Quitar la mordaza a las libertades
La Ley Orgánica de Seguridad Ciudadana ha sido una norma polémica desde el mismo momento en que fue aprobada por las Cortes Generales en 2015. La permanencia de esta ley en nuestro ordenamiento jurídico ha sido cuestionada, al menos en su integridad, y, ahora, desde el Gobierno de Pedro Sánchez, que ha anunciado su modificación a través del impulso del Grupo Parlamentario Socialista.
Ahora bien, la actividad de protección de la seguridad pública constituye una de las funciones básicas del Estado, que mediante el monopolio de la coacción legítima garantiza las condiciones materiales para que pueda desarrollarse la convivencia y la vida social políticamente organizada. En este sentido, el artículo 104 de la Constitución, establece la dependencia directa del Gobierno de las Fuerzas y Cuerpos de Seguridad, que tienen como misión proteger el libre ejercicio de los derechos y libertades y garantizar la seguridad ciudadana.
Pues bien, es precisamente en la ley en donde se tienen que recoger las “habilitaciones” para que la policía pueda intervenir en situaciones concretas.
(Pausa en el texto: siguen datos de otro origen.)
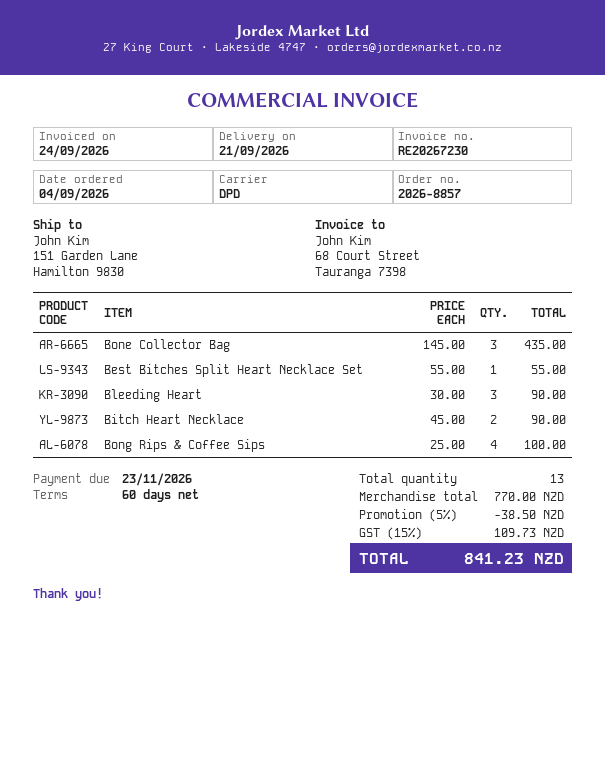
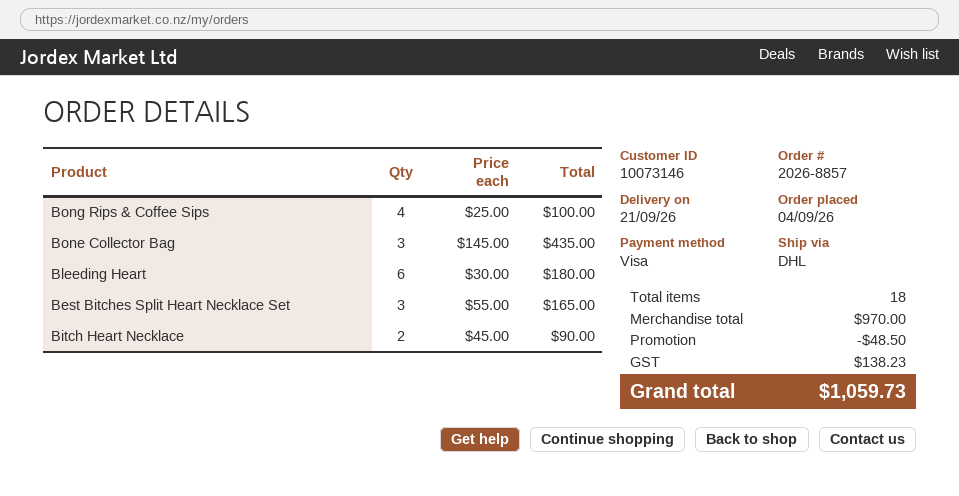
shipping method: DPD -> DHL
Best Bitches Split Heart Necklace Set: 1 x 55.00 = 55.00 -> 3 x 55.00 = 165.00
Bleeding Heart: 3 x 30.00 = 90.00 -> 6 x 30.00 = 180.00
total quantity: 13 -> 18
subtotal: 770.00 -> 970.00
discount: 38.50 -> 48.50
tax: 109.73 -> 138.23
total: 841.23 -> 1059.73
Así, por ejemplo, la policía no puede “retener” a un ciudadano al que un agente ve salir de un bar “por si va a coger el coche”: tiene que darse una situación de peligro suficiente (por ejemplo, embriaguez), y la potencialidad de producirse un daño a las personas o los bienes (si pretende circular borracho y no solo dormir dentro del vehículo). Claro está que no es posible prever en la ley todos y cada uno de los supuestos de peligro, y son admisibles las equivocaciones: si se avisa a la policía por unos ruidos procedentes de una vivienda, y los agentes, una vez informados de que allí vive una mujer, comprueban que son lamentos reales y penetran en la vivienda, esta entrada no es ilegal si al final resulta que solo se trataba del llanto del hijo pequeño de la mujer.
El legislador ha intentado reducir ese margen de discrecionalidad policial, con muy poco éxito en esta polémica ley. En efecto, en el artículo 16.2 se dispone que las autoridades gubernativas «adoptarán las medidas necesarias para proteger la celebración de reuniones o manifestaciones y de espectáculos públicos», sin que queden determinadas cuáles son esas medidas concretas medidas que se pueden adoptar quedando, por tanto, a la discreción de la autoridad administrativa. La prevención y protección frente a las amenazas a los derechos y libertades de los ciudadanos se solapan en esta ley con medidas que conducen a una restricción de las propias libertades y que desprenden un tufo represivo que hace inevitable retrotraerse a los viejos tiempos en donde en España estuvo vigente la llamada la “cláusula de orden público”. Una “técnica” jurídica que parecía que definitivamente habíamos conseguido erradicar del ordenamiento democrático en cuanto que implica un “apoderamiento” indiscriminado a las autoridades policiales en la restricción del libre ejercicio de los derechos fundamentales. Pero, es aún más sorprendente que llamándose esta ley de Seguridad Ciudadana, el legislador se haya olvidado a lo largo de todo su articulado de desarrollar este concepto constitucional para, en cambio, volver a echar mano de ese viejo orden público preconstitucional.
En texto de la Ley, “el mantenimiento del orden público” en los casos así del ejercicio por los ciudadanos de la libertad de manifestación, justifica que las infracciones muy graves puedan ser sancionadas con multas de 30.001 a 600.000 euros, cuando se producen ante instituciones como el Congreso de los Diputados. ¿Qué reducción del margen de apreciación hay cuando en la ley se sanciona algo que es tan discrecional como “incumplir las restricciones de circulación peatonal o itinerario con ocasión de un acto público, reunión o manifestación”?
Y es que si la idea del “orden público” se erige de nuevo en la base y el presupuesto de la intervención policial, incluso en ámbitos de la actividad administrativa tan distintos como pueden ser el de la sanidad, el urbanismo o el medio ambiente, no sólo estaremos retrocediendo muchos años, sino que con esa renovada apelación al “orden público”, paradójicamente se provocarán nuevas situaciones de inseguridad (instrumentales y subsidiarias) para justificar cualquier tipo de restricciones administrativas a las libertades públicas y a los derechos fundamentales.
En una democracia avanzada no se puede tolerar que en su ordenamiento tenga cabida una norma que, como esta, amordaza las libertades de los ciudadanos; de unos ciudadanos que deciden expresar y manifestar sus opiniones e ideas, incluso protestando vehementemente en la calle. Quitemos esta mordaza a las libertades públicas, porque, en fin, y como señaló John Rawls en su Teoría de la justicia, la idea de la democracia es la idea misma de la deliberación.